Glad to be home, flushed with the unexpected triumph of their tour, and delighted to see their daughter, the Yorks were happy to relax for a while in London after such an arduous journey. However, they did not stay still for long. Within a few weeks, they had left the capital for the shooting season – the Duke to join the Duke and Duchess of Devonshire, the Duchess to visit her parents at Glamis. At first, Princess Elizabeth stayed in London, but after another short separation, she was dispatched to Scotland, where a mother-daughter relationship was re-established. ‘Elizabeth is learning to walk – very dangerous!’ wrote the Duchess of York at Glamis. In September 1927, the whole family joined the King and Queen at Balmoral. Then they returned south for the autumn months, in order to settle properly into their house in Piccadilly.

IN ALL ACCOUNTS of Princess Elizabeth as a child, legend and reality are inseparable. The observations of those with direct knowledge were fed, not just by what they saw, but also by popular beliefs and idealizations, colouring the way they treated her, and shaping the stories they passed on which, in turn, fed the myths. Two themes stand out in the early tales. According to the first, the Princess was an unusually bright and interesting child, as well as an exceptionally pleasing, generous, and sunny-natured one. According to the second, she was the essence of normality, and of a typically balanced yet fallible British girlhood. These contradictory versions – the ideal and the archetype – were held simultaneously and provided the frame on which every narrative of the Princess’s childhood was built, including the anecdotes of those close to her. They also shaped the way the world came to see her as an adult and as a monarch.
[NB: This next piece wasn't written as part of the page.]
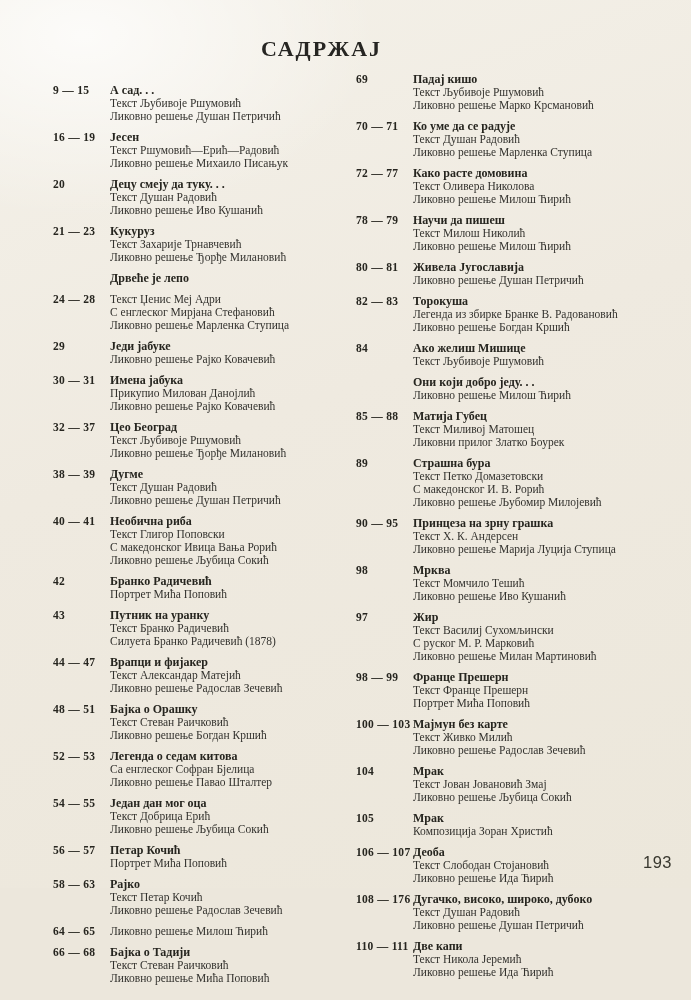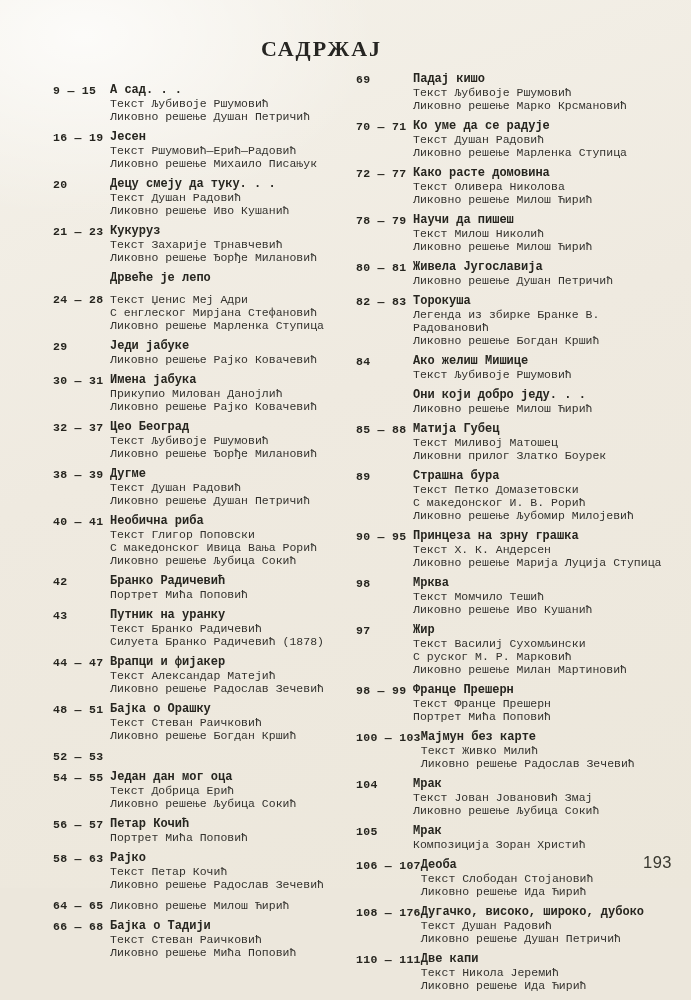"69" .entry { font-family: Liberation Mono, monospace -> none }
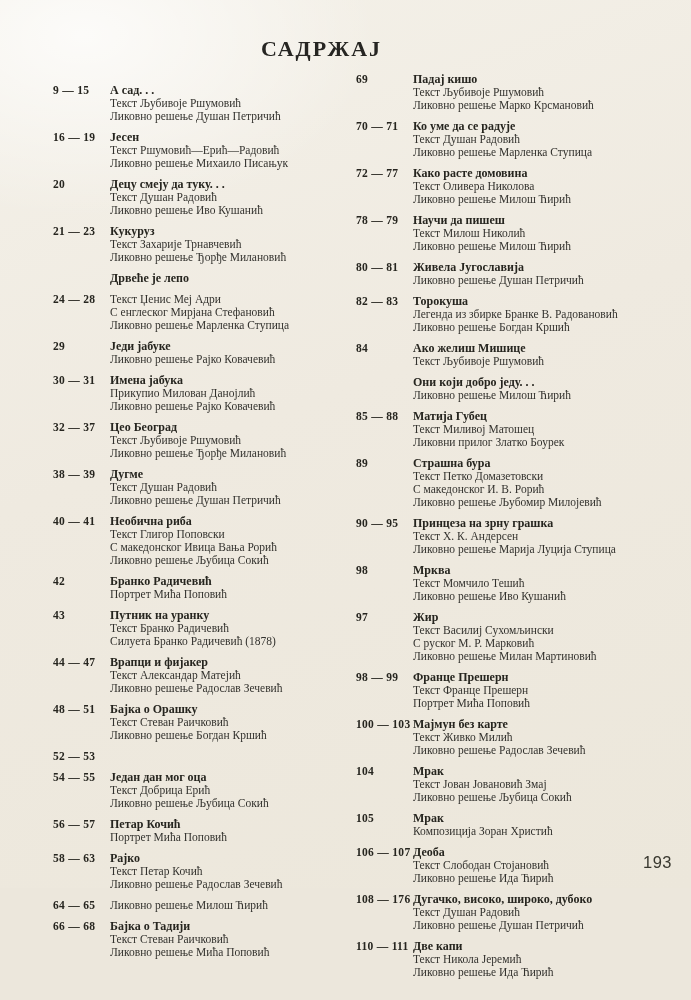"Легенда о седам китова" div.body { html: none -> <div> <div>Легенда о седам китова</div> <div>Са енглеског Софран Бјелица</div> <div>Ликовно решење Павао Шталтер</div> </div> }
The manufacture of a publicly known personality for the Princess began with her appearance. The world, peering into the royal perambulator, detected an ethereal quality. After a visit to the Bruton Street nursery, one early eulogizer wrote that the infant Elizabeth had ‘the sweetest air of complete serenity about her. While we were talking, her nurse came in to fetch her, and the Duchess threw round her daughter’s head . . . a filmy veil of gossamer, from which she looked down out of her nurse’s arms smiling angelically at her mother, like a cherub out of a cloud’.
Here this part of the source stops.